|
|
|
|
|
by Frummy
1283 days ago
|
|
So what I mean when I say DAG is just a shorthand of describing the architecture of the data flows. Like that's how it looks like when you draw up the jobs and how they depend on eachother. So I just took a linguistic shortcut, mainframes don't support objects such as graph datastructures anyway in an accessible and efficient way. All the actual customer data is stored in databases so that's why SQL is needed. And then to access those databases you call various in-house cobol systems with the right parameters. SQL is good for the type of business logic that these systems do, for example niche cases like FATCA and CRS tax reporting and tons of legal details like that, to organize the business requirements it's embedded in the cobol programs as DB2. When you want to send out mails daily, monthly, quarterly, yearly, and so on, in ten different modes depending on a parameter, with different variants depending on user and organization data that's an orchestration done in mainframe OPC scheduler with various applications with jcl and proclib, and I think SQL is too strictly logical and can't do the fuzzy parts with strings and files and system communications to be economical as a full replacement. I'm pretty new so I don't understand most of the stuff honestly which is why I'm throwing out a word salad here. We do have java and .NET parts that we communicate with, built around bought solutions that needed integration. Airflow would have to be integrated in the same way but can't be a full replacement |
|
Handling the DAG architecture in a batched system is exactly what airflow does. Do this, wait here, when it is done do that. So the DAG acronym is entirely appropriate for this discussion.

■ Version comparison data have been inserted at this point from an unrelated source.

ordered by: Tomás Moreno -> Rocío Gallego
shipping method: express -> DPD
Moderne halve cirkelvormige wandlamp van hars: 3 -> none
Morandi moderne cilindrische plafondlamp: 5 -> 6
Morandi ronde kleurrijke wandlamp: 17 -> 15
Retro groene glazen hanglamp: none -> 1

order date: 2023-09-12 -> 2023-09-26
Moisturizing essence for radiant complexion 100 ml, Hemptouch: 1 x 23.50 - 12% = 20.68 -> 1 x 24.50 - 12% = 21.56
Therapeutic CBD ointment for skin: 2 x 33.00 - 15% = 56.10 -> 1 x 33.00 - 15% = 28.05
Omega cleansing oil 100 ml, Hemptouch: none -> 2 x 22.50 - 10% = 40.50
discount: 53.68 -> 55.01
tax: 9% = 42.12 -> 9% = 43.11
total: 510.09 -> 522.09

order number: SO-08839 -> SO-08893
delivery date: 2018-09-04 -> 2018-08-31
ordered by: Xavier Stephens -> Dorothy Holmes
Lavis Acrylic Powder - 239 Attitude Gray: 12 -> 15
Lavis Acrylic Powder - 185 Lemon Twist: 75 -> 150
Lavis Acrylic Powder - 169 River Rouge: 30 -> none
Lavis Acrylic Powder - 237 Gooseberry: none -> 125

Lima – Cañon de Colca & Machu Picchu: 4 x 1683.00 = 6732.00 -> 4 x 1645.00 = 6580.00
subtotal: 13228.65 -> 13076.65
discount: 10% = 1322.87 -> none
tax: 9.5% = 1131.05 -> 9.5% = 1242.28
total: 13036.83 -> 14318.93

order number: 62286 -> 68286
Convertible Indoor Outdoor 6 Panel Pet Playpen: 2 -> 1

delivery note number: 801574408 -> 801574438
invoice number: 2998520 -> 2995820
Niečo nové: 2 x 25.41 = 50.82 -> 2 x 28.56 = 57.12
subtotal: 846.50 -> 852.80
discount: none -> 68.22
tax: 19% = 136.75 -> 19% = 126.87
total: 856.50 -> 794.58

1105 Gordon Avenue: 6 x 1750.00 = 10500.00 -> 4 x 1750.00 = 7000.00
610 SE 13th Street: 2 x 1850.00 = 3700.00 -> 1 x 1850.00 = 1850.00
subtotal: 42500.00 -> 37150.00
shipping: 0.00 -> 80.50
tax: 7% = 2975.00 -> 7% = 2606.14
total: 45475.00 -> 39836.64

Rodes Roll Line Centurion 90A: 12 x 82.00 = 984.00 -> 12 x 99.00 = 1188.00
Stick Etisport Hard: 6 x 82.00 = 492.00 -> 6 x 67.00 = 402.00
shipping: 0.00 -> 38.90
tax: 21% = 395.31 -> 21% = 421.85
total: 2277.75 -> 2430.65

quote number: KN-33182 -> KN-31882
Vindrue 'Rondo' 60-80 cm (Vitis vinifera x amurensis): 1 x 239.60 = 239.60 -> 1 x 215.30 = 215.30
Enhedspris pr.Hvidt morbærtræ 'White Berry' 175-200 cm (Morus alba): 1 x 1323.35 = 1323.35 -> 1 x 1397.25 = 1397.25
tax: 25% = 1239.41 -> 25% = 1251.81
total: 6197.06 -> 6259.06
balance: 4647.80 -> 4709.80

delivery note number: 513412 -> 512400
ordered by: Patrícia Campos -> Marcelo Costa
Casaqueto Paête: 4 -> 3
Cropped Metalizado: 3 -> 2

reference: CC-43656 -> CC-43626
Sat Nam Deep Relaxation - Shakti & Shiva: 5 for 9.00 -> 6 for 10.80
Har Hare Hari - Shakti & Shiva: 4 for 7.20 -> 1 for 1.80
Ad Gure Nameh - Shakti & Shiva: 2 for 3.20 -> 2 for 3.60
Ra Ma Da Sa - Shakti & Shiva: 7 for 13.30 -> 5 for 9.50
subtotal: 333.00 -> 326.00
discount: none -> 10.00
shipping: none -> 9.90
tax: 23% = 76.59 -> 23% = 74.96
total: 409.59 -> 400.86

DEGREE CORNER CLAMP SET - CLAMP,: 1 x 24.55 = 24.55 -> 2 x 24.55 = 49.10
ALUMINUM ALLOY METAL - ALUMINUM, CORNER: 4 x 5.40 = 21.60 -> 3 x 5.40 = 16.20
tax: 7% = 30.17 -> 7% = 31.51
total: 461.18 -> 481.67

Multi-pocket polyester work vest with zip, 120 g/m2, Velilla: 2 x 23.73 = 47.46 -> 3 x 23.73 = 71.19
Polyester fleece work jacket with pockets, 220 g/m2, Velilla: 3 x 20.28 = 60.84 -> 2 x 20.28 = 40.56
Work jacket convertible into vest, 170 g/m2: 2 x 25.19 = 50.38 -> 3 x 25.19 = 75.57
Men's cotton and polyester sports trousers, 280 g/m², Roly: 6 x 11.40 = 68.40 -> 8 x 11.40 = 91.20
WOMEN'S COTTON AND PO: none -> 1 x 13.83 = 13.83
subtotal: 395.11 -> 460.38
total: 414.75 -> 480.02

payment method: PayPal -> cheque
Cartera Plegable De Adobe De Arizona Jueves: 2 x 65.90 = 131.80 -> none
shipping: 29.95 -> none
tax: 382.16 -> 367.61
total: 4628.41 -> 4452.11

And you can have tasks in Airflow that send out mails, quarterly that depends on the quarterly summary to be executed.
So my idea here is to
- Ingest all raw data into e.g. BigQuery. - Combine it the way you want with SQL - Add tables with email addresses etc for customer adaptations along with parameters - Join with those table to create custom adaptations. - Add output layer stuff (email, upload to custom file system etc).
Now you have one place and one language for your logic. Given that this part of the system is inherently batched that is. If it is real time/streaming it will not work.
The "can't do the fuzzy parts with strings and files and system communications" needs to be defined. This is the rot in the system, the ghost in the closet that everyone is afraid of approaching.